• **TASK ITEM**
Your response should consist solely of the lines from the one containing "discount: 3181.68 -> 3284.98" through the final line of the entries, repeated exactly.

:::

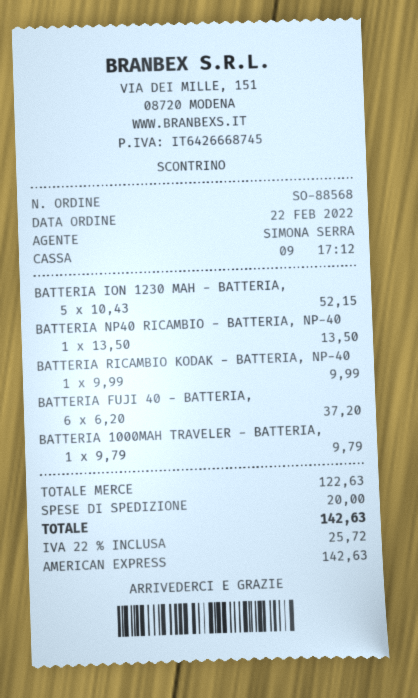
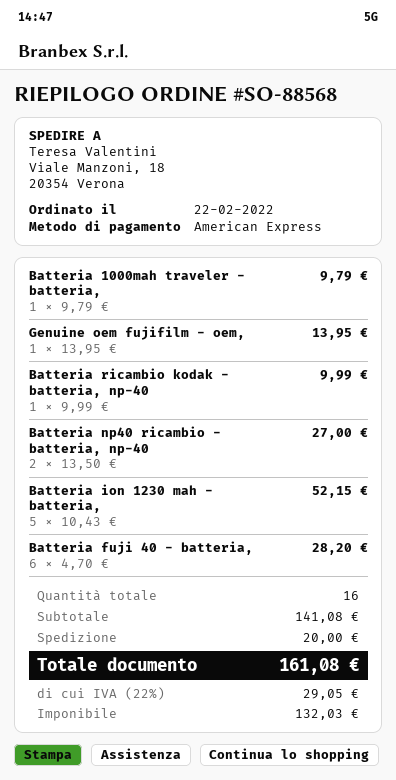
BATTERIA NP40 RICAMBIO - BATTERIA, NP-40: 1 x 13.50 = 13.50 -> 2 x 13.50 = 27.00
BATTERIA FUJI 40 - BATTERIA,: 6 x 6.20 = 37.20 -> 6 x 4.70 = 28.20
Genuine oem fujifilm - oem,: none -> 1 x 13.95 = 13.95
subtotal: 122.63 -> 141.08
tax: 22% = 25.72 -> 22% = 29.05
total: 142.63 -> 161.08

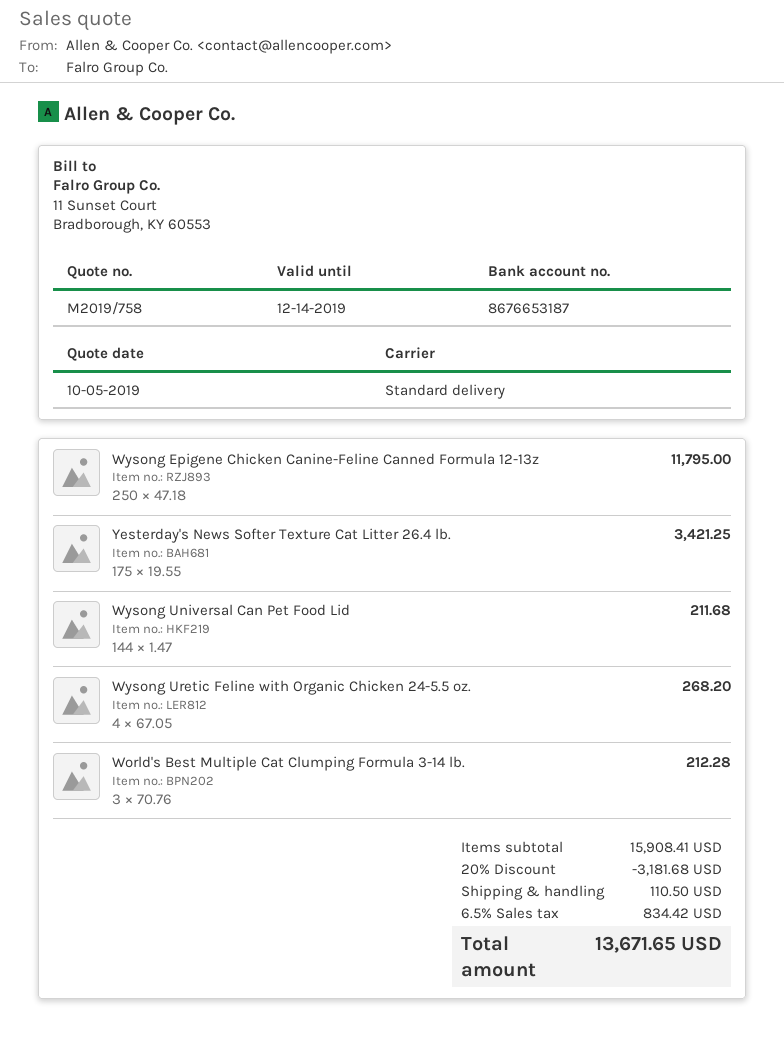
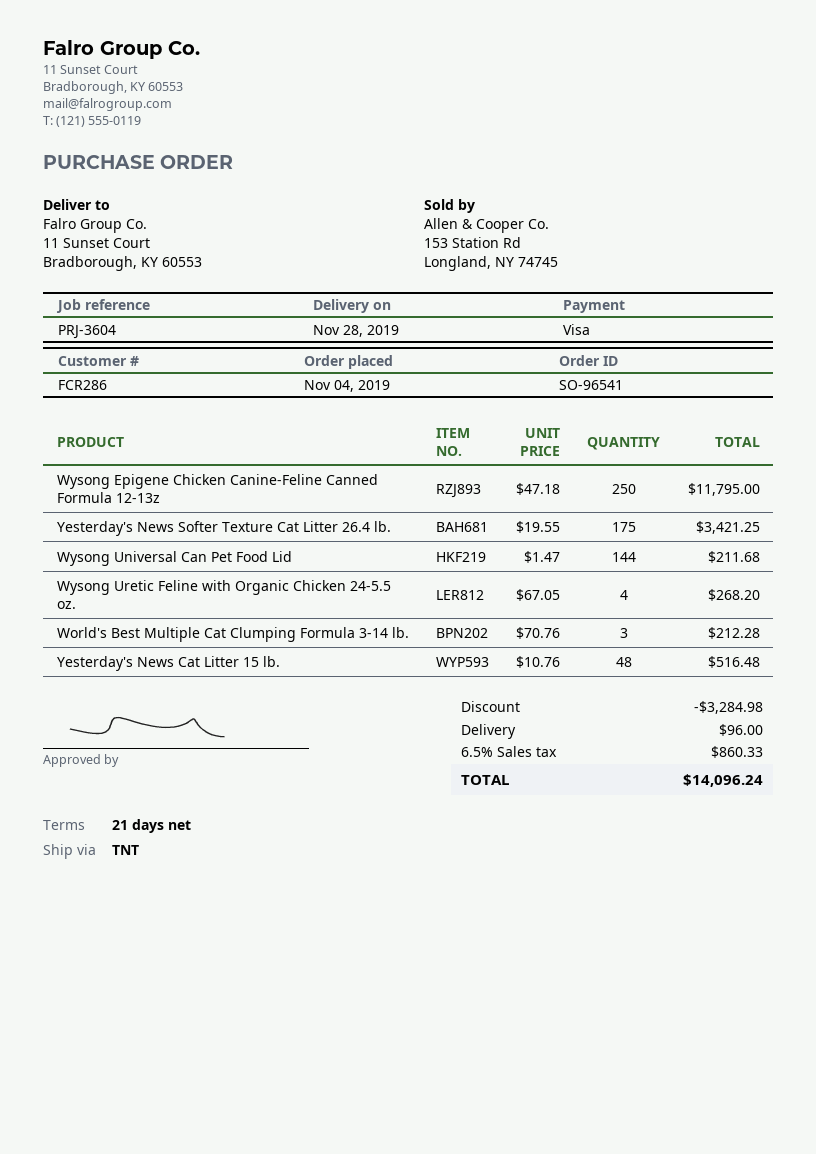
shipping method: standard -> TNT
Yesterday's News Cat Litter 15 lb.: none -> 48 x 10.76 = 516.48
discount: 3181.68 -> 3284.98
shipping: 110.50 -> 96.00
tax: 6.5% = 834.42 -> 6.5% = 860.33
total: 13671.65 -> 14096.24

:::

• **EXERCISE SOLUTION**
discount: 3181.68 -> 3284.98
shipping: 110.50 -> 96.00
tax: 6.5% = 834.42 -> 6.5% = 860.33
total: 13671.65 -> 14096.24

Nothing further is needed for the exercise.